Prospects for further development of ToposPro

Building the knowledge base and expert system for the prediction of topological and geometrical properties of crystalline substances on the qualitative and semi-quantitative level. Prediction of the structure of the crystalline substances by its chemical composition.

Development of a hybrid computer method of the structure modeling and properties of materials using quantum mechanical program in conjunction with the topological analysis within the ToposPro program. Such methods will allow a heuristic search to carry out of materials with the desired properties (e. g., a preliminary search of potential objects for the quantum-mechanical simulation based on the data of framework topology).

In order to automate the calculation is assumed to integrate the ToposPro program with quantum-mechanical software packages (VASP, Wien2k, CRYSTAL, QuantumEspresso, Siesta).

Prediction based on structural dates of the following physicochemical properties of materials: ionic conductivity ferromagnetism, ionic and molecular selectivity, volatility.

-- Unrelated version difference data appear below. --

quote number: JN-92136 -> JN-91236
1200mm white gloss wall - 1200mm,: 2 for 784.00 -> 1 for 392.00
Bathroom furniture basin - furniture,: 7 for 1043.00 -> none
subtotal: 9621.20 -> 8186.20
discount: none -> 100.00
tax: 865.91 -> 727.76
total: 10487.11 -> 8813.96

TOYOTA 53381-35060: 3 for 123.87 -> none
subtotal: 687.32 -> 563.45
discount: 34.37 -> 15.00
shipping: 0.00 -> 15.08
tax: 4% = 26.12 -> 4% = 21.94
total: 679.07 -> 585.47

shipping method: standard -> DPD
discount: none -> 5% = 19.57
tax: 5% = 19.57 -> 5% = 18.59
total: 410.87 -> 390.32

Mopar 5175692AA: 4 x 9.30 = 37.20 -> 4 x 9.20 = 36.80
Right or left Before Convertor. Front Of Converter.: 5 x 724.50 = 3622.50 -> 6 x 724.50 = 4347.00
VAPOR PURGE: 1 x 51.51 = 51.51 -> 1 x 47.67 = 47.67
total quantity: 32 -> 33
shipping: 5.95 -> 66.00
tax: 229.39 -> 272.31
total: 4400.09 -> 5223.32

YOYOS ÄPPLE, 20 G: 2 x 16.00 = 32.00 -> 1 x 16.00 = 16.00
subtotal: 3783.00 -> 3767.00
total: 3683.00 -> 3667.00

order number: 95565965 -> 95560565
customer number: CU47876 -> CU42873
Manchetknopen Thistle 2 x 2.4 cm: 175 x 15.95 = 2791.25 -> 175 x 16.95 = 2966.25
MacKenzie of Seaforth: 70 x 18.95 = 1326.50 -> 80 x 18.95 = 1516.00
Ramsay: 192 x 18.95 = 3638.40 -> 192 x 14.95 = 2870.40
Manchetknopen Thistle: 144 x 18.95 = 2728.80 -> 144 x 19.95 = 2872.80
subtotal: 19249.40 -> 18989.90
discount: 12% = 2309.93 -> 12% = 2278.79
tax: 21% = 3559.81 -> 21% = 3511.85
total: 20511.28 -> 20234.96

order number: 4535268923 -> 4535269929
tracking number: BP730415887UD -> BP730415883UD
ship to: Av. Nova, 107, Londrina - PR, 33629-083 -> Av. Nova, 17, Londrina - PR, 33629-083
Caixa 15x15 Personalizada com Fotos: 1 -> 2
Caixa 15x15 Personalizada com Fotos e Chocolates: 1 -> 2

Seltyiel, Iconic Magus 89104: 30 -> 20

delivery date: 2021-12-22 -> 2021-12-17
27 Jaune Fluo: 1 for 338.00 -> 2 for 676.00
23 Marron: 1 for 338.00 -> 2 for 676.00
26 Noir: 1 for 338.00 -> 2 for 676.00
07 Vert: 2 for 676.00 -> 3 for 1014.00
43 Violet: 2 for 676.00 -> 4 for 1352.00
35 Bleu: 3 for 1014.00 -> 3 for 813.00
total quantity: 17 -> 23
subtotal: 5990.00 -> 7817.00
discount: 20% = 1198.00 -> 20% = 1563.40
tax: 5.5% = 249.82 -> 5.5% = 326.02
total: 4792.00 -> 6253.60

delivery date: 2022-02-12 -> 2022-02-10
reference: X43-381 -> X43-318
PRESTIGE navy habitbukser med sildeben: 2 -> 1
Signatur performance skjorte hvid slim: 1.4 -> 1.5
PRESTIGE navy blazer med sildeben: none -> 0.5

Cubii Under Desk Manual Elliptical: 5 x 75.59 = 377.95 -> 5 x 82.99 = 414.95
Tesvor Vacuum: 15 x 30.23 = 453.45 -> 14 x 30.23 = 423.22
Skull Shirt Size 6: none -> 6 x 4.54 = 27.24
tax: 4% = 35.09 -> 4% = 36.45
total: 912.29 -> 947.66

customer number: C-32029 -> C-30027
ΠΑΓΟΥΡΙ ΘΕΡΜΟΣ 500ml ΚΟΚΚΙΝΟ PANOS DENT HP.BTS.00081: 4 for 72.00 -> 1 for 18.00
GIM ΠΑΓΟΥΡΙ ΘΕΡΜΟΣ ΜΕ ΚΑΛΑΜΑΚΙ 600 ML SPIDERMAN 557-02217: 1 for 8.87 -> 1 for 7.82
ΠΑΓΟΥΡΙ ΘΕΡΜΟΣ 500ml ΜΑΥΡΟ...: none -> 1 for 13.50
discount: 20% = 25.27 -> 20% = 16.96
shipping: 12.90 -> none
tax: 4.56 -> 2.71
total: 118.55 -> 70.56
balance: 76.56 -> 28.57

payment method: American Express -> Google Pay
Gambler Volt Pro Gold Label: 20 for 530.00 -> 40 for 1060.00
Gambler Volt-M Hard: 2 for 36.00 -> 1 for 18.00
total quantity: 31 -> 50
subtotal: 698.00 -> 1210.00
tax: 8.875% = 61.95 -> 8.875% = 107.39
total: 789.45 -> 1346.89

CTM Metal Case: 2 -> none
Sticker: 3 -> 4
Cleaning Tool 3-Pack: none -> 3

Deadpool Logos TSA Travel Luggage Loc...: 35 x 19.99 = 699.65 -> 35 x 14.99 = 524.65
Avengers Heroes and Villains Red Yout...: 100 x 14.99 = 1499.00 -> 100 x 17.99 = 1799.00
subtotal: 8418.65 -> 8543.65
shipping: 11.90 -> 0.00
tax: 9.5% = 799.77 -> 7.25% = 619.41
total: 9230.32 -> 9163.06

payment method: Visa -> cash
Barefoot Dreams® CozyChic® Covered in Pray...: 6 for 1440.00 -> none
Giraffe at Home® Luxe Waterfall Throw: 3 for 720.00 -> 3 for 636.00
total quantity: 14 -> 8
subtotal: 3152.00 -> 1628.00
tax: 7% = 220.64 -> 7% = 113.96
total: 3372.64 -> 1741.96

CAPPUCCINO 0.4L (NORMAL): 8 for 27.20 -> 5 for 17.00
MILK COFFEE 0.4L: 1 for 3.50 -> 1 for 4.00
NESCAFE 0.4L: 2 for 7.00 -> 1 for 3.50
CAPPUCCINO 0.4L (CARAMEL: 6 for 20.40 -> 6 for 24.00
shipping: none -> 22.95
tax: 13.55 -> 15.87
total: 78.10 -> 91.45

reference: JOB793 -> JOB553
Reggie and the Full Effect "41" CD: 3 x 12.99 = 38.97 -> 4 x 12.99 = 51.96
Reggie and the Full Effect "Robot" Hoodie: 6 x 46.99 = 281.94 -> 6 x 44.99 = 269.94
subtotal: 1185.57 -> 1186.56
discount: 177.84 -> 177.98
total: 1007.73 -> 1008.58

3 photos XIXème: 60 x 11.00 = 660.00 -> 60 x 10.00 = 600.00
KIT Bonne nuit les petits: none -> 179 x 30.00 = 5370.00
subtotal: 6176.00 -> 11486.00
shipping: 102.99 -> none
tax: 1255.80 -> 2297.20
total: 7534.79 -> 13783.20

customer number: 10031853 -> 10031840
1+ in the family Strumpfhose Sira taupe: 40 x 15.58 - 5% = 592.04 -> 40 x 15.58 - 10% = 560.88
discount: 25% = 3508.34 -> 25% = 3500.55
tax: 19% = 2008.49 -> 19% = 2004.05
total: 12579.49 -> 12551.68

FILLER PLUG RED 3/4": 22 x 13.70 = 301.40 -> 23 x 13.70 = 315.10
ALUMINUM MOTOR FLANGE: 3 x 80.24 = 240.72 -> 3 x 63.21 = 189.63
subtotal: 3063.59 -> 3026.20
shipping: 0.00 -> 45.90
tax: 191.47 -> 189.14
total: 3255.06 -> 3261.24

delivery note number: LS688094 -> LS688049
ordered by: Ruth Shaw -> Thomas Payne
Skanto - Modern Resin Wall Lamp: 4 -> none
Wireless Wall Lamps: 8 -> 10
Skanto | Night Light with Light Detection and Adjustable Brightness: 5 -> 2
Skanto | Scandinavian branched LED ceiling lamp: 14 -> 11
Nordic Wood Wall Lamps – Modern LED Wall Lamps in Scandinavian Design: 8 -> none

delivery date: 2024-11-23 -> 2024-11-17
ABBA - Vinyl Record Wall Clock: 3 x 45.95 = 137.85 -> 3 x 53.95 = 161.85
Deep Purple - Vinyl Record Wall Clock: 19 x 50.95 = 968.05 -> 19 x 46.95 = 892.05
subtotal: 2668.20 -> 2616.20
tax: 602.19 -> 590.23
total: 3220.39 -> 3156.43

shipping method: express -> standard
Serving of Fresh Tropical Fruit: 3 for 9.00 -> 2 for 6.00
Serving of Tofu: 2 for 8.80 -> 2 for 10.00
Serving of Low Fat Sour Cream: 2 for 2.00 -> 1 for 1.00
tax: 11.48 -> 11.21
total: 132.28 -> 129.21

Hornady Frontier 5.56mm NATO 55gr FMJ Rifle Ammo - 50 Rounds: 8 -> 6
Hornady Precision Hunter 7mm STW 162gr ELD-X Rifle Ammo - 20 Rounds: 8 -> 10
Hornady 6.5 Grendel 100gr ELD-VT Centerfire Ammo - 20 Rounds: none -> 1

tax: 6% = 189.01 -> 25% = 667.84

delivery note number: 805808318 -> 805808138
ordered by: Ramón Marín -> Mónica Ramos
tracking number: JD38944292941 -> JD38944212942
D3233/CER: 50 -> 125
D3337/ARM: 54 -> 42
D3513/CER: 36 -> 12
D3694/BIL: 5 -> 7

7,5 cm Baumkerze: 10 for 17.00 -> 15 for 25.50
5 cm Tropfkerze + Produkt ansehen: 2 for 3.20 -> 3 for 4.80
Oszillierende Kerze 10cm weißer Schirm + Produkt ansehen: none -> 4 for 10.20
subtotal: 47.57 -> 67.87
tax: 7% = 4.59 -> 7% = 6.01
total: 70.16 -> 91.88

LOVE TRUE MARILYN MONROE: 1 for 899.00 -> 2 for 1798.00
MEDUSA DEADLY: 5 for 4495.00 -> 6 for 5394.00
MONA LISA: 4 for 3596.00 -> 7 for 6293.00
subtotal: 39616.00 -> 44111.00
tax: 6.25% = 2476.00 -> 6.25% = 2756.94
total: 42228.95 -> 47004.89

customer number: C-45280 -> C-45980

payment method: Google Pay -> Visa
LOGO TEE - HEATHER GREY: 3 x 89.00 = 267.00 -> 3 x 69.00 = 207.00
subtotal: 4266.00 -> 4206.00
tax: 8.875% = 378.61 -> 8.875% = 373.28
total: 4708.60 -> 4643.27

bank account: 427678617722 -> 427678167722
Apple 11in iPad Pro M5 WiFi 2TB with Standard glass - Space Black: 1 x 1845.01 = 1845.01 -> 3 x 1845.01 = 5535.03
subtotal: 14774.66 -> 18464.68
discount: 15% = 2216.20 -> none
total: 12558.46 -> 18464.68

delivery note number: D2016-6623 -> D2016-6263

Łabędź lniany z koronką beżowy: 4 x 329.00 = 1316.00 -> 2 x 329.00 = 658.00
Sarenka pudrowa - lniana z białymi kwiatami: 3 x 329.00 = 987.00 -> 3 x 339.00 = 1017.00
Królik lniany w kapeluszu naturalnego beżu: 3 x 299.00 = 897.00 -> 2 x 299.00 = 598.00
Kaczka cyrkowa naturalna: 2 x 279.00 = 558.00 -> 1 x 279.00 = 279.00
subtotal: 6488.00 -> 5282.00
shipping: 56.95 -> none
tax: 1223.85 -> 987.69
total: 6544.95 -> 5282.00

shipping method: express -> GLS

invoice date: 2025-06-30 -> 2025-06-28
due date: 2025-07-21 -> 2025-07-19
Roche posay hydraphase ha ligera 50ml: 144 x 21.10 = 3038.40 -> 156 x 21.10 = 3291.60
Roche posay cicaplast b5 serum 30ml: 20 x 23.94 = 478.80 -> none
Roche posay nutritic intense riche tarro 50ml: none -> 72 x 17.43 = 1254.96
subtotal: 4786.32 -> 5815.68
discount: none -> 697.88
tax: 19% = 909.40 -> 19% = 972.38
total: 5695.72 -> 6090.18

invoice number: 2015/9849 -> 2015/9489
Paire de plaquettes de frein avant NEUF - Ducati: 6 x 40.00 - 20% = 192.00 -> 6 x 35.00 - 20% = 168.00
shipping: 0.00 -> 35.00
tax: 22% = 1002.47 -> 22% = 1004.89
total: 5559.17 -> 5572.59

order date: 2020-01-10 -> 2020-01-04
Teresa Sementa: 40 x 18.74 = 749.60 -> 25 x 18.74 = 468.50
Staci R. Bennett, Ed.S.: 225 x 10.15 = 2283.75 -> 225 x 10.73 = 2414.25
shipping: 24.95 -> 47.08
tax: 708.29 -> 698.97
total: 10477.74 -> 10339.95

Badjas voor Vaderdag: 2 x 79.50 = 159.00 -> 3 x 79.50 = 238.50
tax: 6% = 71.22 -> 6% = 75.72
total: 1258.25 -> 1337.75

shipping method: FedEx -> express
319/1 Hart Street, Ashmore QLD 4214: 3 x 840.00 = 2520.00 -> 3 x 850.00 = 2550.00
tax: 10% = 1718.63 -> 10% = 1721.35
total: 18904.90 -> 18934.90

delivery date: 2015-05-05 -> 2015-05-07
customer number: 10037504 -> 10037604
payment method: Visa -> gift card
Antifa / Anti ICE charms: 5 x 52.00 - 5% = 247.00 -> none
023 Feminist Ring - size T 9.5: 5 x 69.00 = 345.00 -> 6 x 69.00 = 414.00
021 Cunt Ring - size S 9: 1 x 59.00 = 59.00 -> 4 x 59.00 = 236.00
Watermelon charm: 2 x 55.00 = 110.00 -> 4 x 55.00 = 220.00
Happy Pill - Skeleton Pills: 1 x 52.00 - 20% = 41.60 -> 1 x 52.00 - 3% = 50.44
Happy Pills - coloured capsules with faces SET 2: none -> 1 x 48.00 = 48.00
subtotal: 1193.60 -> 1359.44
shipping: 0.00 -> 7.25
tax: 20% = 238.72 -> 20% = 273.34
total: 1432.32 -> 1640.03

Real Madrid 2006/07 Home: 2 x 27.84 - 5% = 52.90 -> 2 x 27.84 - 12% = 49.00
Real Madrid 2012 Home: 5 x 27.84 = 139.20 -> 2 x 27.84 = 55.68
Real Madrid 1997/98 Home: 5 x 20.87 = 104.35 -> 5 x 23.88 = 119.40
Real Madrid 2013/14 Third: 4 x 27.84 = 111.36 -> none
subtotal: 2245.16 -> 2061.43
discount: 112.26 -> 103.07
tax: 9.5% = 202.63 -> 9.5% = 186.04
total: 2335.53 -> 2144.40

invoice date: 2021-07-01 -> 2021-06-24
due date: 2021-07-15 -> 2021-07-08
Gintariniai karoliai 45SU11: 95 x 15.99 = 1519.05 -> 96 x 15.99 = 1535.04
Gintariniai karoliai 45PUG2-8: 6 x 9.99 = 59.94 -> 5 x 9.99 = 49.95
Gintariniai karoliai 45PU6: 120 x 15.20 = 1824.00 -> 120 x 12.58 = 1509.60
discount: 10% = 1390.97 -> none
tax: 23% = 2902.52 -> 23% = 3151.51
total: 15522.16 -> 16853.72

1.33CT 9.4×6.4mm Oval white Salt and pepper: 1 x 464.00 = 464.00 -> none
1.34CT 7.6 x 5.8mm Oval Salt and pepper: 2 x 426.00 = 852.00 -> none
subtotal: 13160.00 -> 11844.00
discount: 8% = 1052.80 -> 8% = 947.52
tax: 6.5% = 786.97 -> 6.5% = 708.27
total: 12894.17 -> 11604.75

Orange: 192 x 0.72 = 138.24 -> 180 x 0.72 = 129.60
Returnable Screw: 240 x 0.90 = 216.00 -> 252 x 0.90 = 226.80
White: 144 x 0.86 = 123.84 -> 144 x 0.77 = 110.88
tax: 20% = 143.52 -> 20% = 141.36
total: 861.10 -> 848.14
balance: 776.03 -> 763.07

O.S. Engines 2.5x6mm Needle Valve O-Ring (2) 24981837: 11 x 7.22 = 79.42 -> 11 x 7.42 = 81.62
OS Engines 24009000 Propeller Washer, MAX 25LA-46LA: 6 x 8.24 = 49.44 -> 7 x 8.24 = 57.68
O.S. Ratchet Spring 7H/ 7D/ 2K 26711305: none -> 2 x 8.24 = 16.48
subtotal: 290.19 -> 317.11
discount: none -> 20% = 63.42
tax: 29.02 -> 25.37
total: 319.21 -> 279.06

Development of SupraMol expert system and search for regularities in the structure of supramolecular complexes.

Development of FastCon expert system and search for regularities in the structure of solid electrolytes and ion-exchangers and identify substances that have the required properties as molecular or ion sieves.

Search for regularities in the structure of nanoclusters and creation of information-analytical resource NanoChemistry.

Creation online help system with the information of physicochemical properties of crystalline TopInfo substances integrated with the structural databases. For these purposes, there is a possibility to use the information from existing electronic reference of materials. This integration of information will allow to search structures in the database with a user-defined combination of physicochemical properties or similar structures with the present compound.

There is a plan to implement the ToposPro complex into the educational process of the «Materials Science, «Supramolecular Chemistry», «Nanochemistry and Nanomaterials», «Crystalchemistry», «Solid State Chemistry» university courses.

 Basic design principles of developing resources

The principle of objectivity: a computer analysis of the materials must be built on strong algorithms requiring minimal user participation. The main assertions of algorithms should have a clear physical meaning. Visual analysis of the structures should be only as an adjuvant.

The principle of completeness:  testing of new approximations and models should be carried out on all accessible data of such structures. The model should comply with all such structures, otherwise, it should be improved or discarded. The model will be not considered if it can be verified only for single structures.